Instructions for the task: Below are records; count how many of their lines contain the word "Liberation" and give the number alone.

The data:

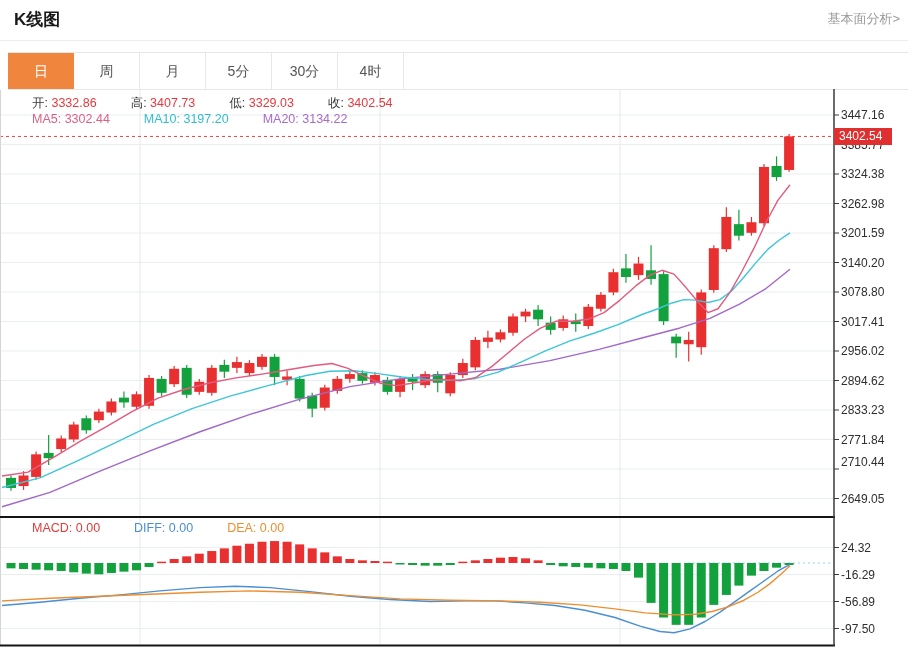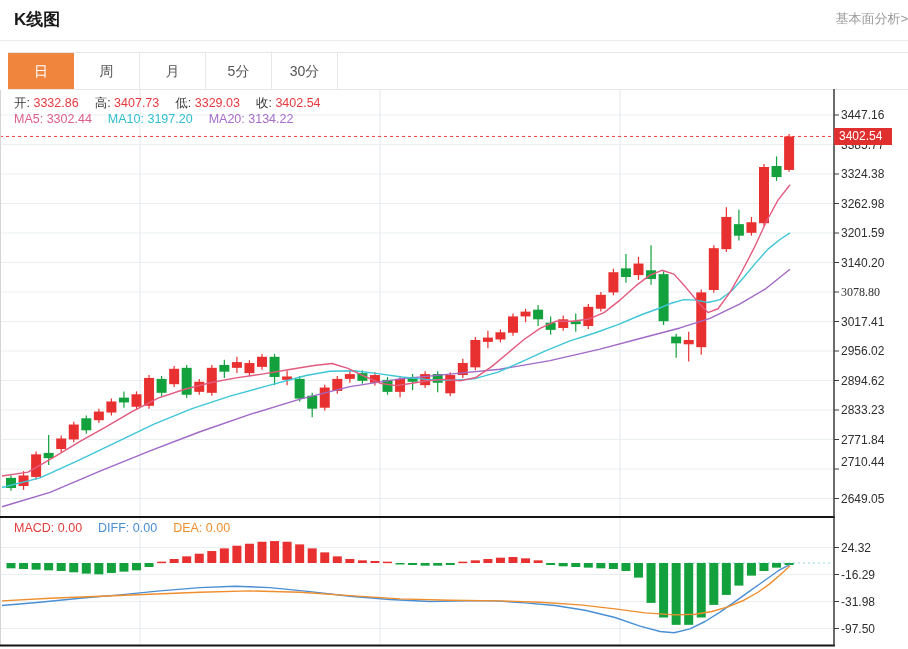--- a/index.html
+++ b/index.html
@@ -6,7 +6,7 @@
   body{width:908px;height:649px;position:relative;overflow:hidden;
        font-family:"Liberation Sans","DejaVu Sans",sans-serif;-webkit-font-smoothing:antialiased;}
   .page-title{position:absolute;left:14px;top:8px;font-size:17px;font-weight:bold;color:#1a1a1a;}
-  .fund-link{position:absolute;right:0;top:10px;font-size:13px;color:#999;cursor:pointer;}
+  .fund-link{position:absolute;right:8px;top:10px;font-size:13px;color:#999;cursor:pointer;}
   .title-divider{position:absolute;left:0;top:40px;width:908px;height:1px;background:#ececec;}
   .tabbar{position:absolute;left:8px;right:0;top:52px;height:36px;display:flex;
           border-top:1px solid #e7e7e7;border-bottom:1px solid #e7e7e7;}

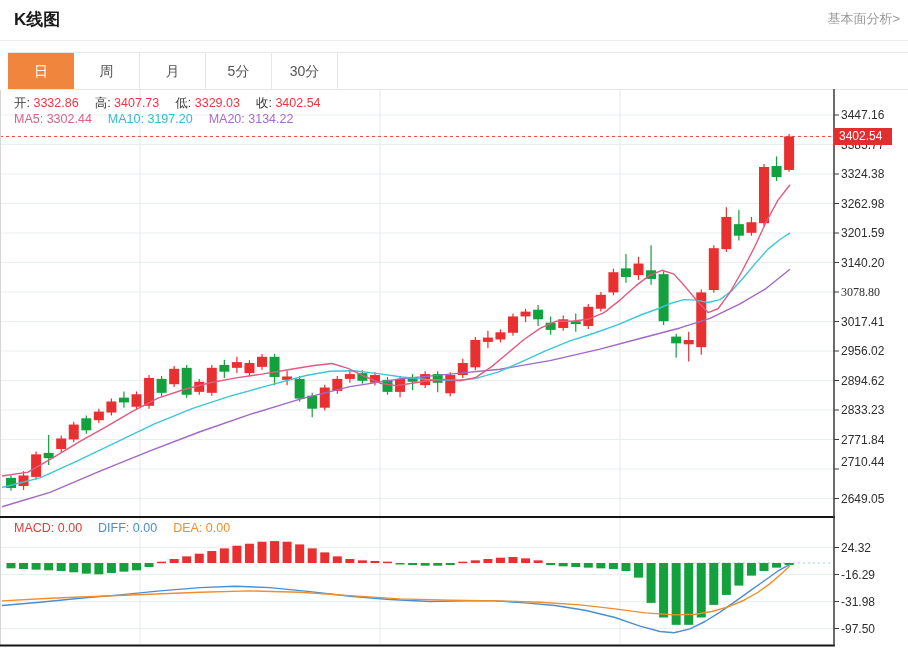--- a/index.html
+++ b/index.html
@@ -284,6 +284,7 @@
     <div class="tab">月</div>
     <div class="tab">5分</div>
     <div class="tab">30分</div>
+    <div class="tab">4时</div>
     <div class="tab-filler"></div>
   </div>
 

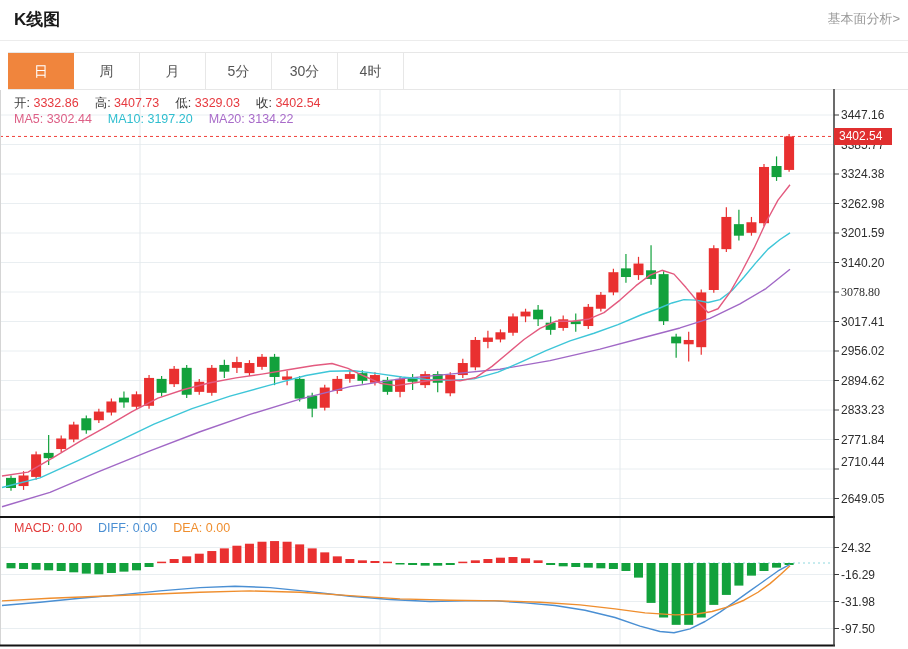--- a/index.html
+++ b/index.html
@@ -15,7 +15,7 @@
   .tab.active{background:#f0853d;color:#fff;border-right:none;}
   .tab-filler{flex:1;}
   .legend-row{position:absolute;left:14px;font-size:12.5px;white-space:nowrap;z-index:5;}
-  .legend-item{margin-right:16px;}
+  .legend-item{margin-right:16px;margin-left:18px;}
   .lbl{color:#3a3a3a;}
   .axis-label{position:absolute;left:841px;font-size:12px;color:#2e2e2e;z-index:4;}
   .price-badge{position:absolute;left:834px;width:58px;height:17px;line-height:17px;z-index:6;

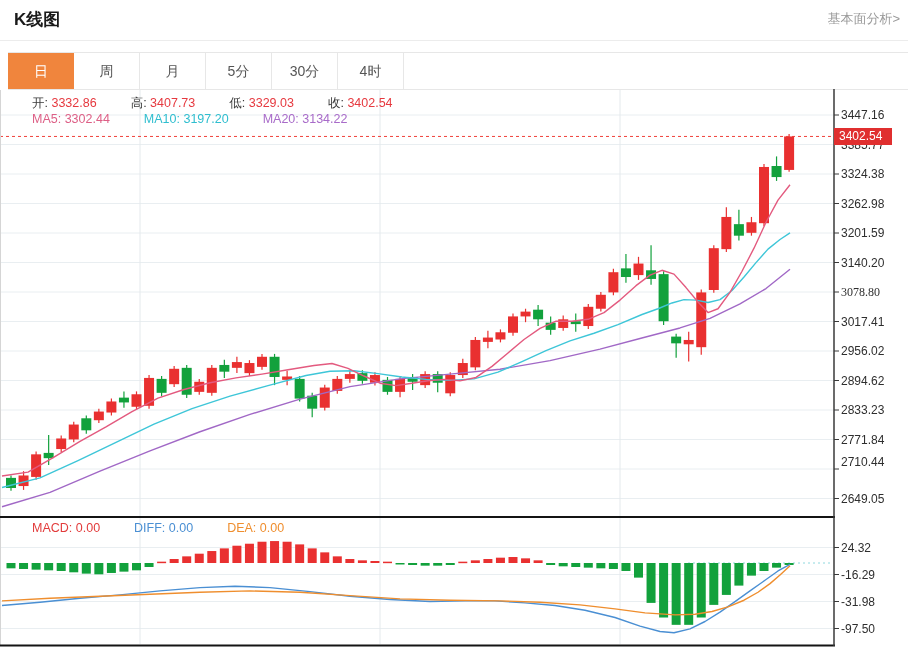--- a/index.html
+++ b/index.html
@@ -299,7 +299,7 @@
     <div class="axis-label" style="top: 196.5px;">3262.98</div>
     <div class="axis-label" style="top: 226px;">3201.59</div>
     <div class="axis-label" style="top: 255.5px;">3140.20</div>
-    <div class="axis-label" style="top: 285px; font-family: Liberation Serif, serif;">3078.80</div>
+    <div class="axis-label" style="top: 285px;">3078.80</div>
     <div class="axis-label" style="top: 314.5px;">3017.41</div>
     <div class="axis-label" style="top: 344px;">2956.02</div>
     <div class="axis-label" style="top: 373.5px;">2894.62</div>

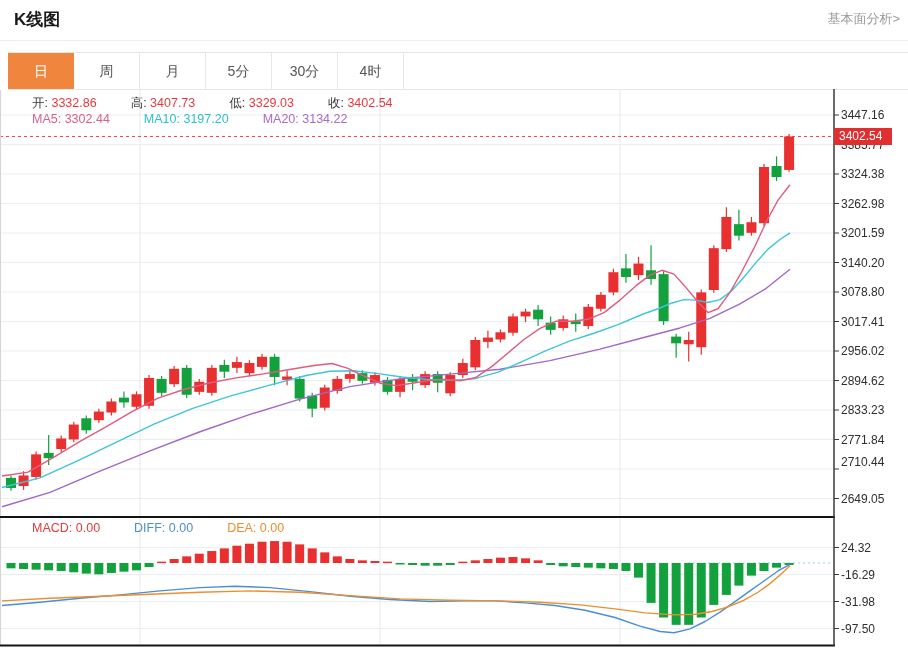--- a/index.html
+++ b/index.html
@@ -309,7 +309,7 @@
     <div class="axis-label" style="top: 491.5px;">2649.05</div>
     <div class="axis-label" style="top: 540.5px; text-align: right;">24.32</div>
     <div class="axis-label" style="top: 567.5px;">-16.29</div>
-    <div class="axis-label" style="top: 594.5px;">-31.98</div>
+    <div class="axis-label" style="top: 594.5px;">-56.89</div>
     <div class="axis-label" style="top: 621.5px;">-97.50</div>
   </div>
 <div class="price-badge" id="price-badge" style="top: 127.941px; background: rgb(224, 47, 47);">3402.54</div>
...
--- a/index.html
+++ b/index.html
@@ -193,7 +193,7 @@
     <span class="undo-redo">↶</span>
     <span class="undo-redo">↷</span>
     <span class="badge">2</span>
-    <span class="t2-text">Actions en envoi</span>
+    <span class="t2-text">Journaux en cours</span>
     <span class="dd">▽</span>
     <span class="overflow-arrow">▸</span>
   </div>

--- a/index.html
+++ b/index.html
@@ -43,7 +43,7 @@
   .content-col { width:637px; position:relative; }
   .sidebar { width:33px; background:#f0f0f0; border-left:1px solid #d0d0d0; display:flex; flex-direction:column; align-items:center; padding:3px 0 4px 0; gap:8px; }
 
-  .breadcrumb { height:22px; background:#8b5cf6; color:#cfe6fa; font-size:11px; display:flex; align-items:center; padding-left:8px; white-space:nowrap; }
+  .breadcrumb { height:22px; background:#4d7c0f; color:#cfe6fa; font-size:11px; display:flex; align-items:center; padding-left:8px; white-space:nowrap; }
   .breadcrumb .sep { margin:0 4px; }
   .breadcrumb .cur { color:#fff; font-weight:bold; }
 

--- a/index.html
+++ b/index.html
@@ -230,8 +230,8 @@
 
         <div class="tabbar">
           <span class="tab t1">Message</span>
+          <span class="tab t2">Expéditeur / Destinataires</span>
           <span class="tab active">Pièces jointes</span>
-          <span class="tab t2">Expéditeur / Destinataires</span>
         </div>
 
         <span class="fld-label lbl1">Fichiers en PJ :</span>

Written solution: 2